The Australian dollar is expected to stay above 90 US cents throughout 2011 as the Reserve Bank continues to raise interest rates.
Australia’s resource sector is also tipped to prop up the domestic economy, replacing stimulus spending as a key driver of growth.
The “high-flying” Australian dollar should stay well supported for a while longer, Access Economics said in its latest Business Outlook report.
The forecaster’s director Chris Richardson said he envisaged the Australian dollar staying above 90 US cents throughout 2011, but not going much beyond parity.
“We face roughly a year with the dollar being strong,” he told AAP.
Rates tipped to rise, resources vital
The Reserve Bank is also tipped to keep raising interest rates next year as wage costs put pressure on inflation.

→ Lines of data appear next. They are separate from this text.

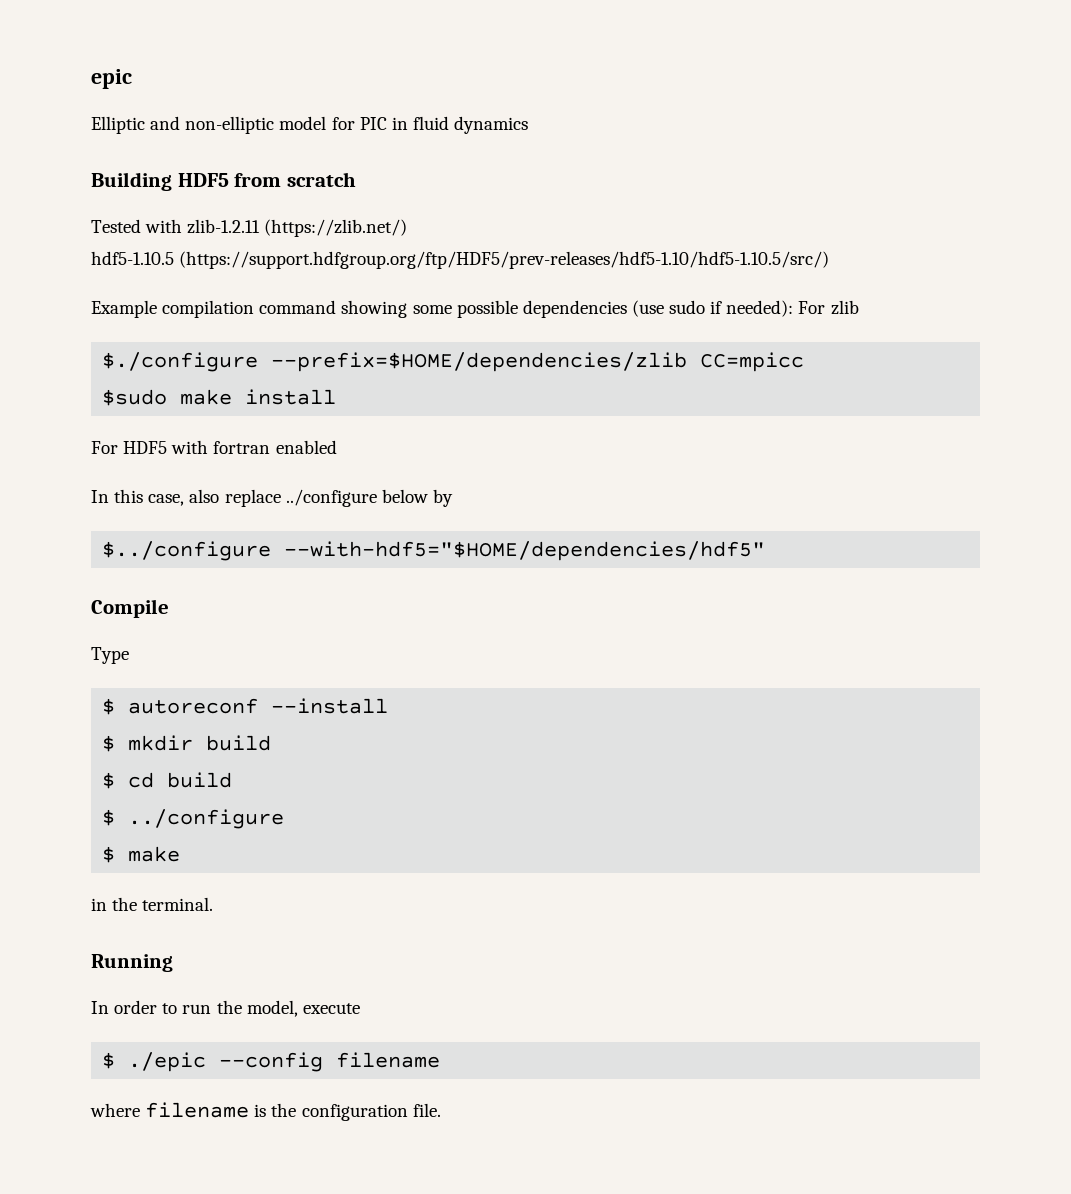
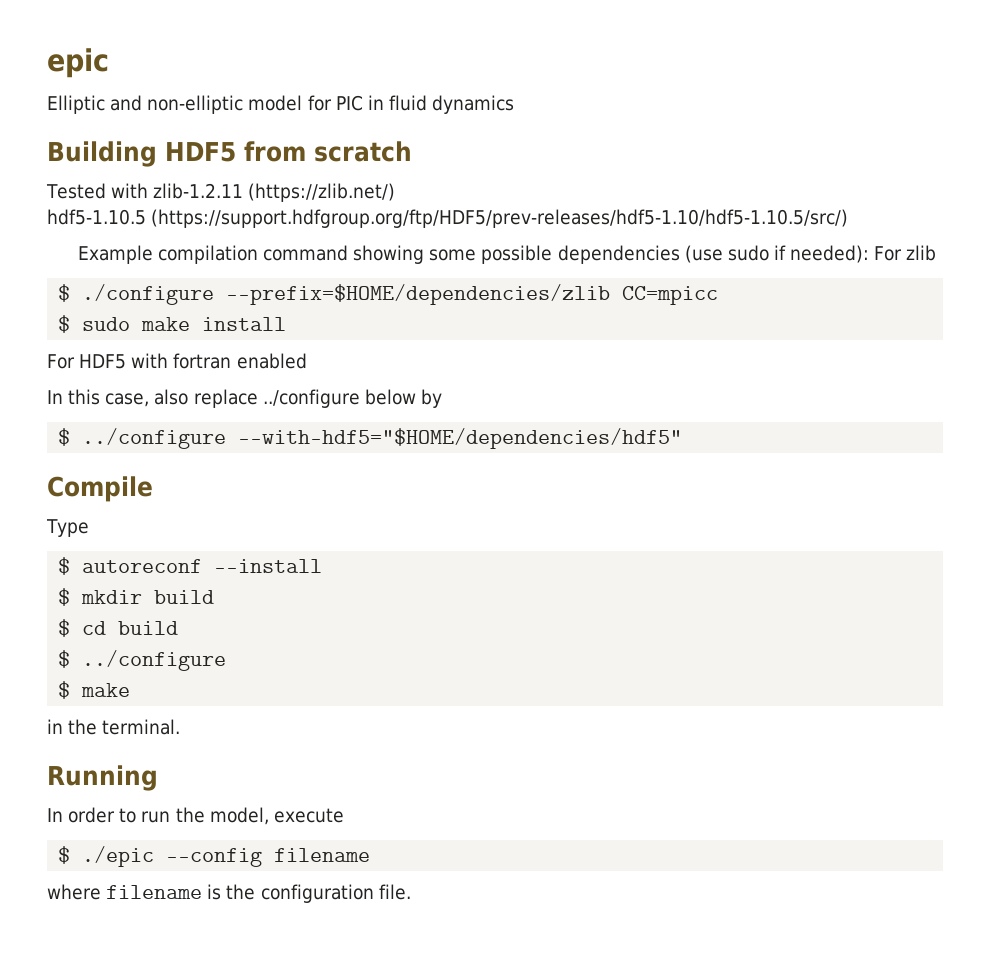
- $./configure --prefix=$HOME/dependencies/zlib CC=mpicc
+ $ ./configure --prefix=$HOME/dependencies/zlib CC=mpicc
- $sudo make install
+ $ sudo make install
- $../configure --with-hdf5="$HOME/dependencies/hdf5"
+ $ ../configure --with-hdf5="$HOME/dependencies/hdf5"

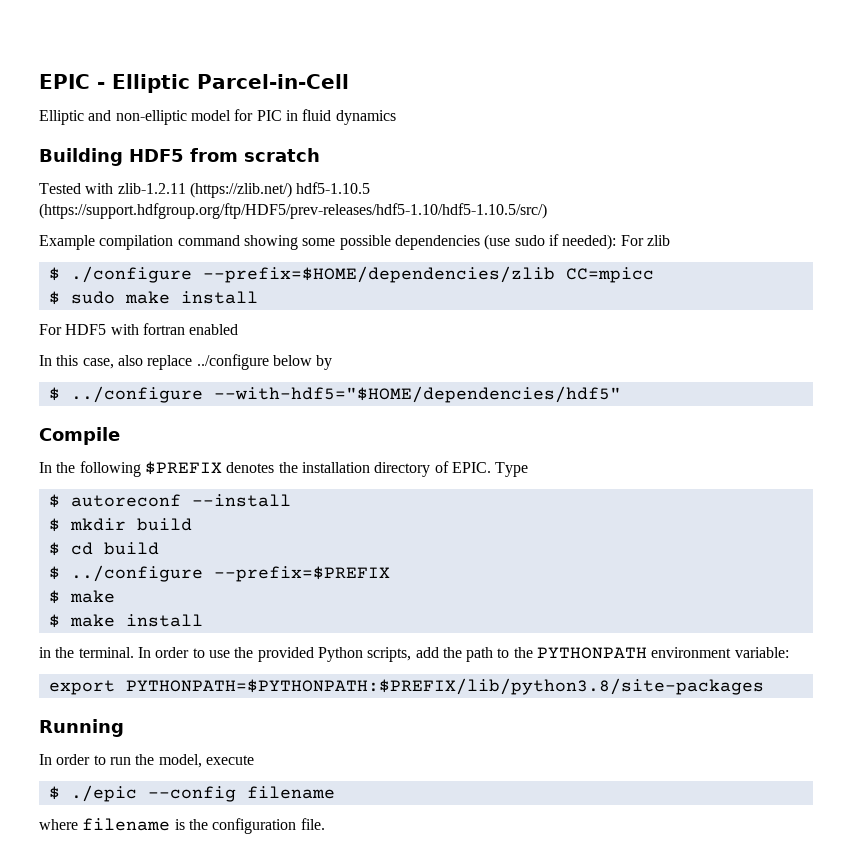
- epic
+ EPIC - Elliptic Parcel-in-Cell
- Tested with zlib-1.2.11 (https://zlib.net/)
- hdf5-1.10.5 (https://support.hdfgroup.org/ftp/HDF5/prev-releases/hdf5-1.10/hdf5-1.10.5/src/)
+ Tested with zlib-1.2.11 (https://zlib.net/) hdf5-1.10.5 (https://support.hdfgroup.org/ftp/HDF5/prev-releases/hdf5-1.10/hdf5-1.10.5/src/)
+ In the following $PREFIX denotes the installation directory of EPIC.
  $ cd build
- $ ../configure
+ $ ../configure --prefix=$PREFIX
  $ make
+ $ make install
+ In order to use the provided Python scripts, add the path to the PYTHONPATH environment variable:
+ export PYTHONPATH=$PYTHONPATH:$PREFIX/lib/python3.8/site-packages

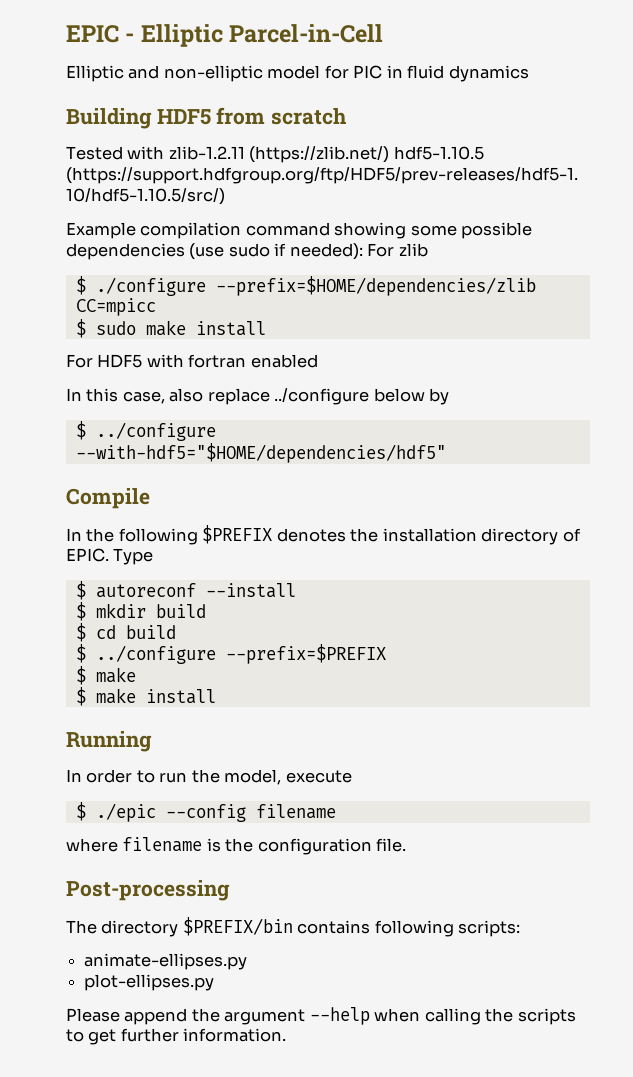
- in the terminal. In order to use the provided Python scripts, add the path to the PYTHONPATH environment variable:
- export PYTHONPATH=$PYTHONPATH:$PREFIX/lib/python3.8/site-packages
+ Post-processing
+ The directory $PREFIX/bin contains following scripts:
+ animate-ellipses.py
+ plot-ellipses.py
+ Please append the argument --help when calling the scripts to get further information.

“Australia’s economy continues to dance to the beat of a different drum, and continuing good economic news and the coming inflection in inflation are likely to see the Reserve Bank raising rates again,” the report said.
The cash rate was tipped to climb from 4.5 per cent at present to 6 per cent by the end of 2011, with the central bank tipped to raise the cash rate at least once before Christmas.
The report said business investment in the resources sector would be “absolutely vital” to Australia’s economic recovery, replacing public stimulus spending as a growth driver.
“We need to see the likes of the Gorgon project and other resource spending take the baton of growth from the construction of school halls,” it said.
This would offset sluggishness in the retail and housing construction sectors, the report said.
By the end of next year, Australia’s terms of trade was expected to fall as a greater global supply of resources caused commodity prices to “return to earth.”
Currency to fall
The central banks of other advanced nations, including the US, would also start to lift interest rates.
This would diminish Australia’s interest rate differential with other advanced economies and see the local currency fall off its highs, Mr Richardson said.
When it came to politics, Access Economics had misgivings about a minority government offering “a bucket of bribes” to the regions and promoting populist economic policies.
“They’re not going to risk political capital going for the right thing,” Mr Richardson said.
He cited shadow treasurer Joe Hockey’s call to regulate bank interest rates as an example of irresponsible politics, and urged the government to refrain from erecting new trade barriers, subsidising old industries and reaching for regulation without checking if its costs outweighed benefits.
“And don’t chase the chimera of `supporting jobs’ in an economy that is already close to full employment,” Access said.
Access Economics is expecting consumer price index data for the September quarter to show an annual growth of 2.9 per cent and a quarterly pace of 0.75 per cent, when the figures are released on Wednesday.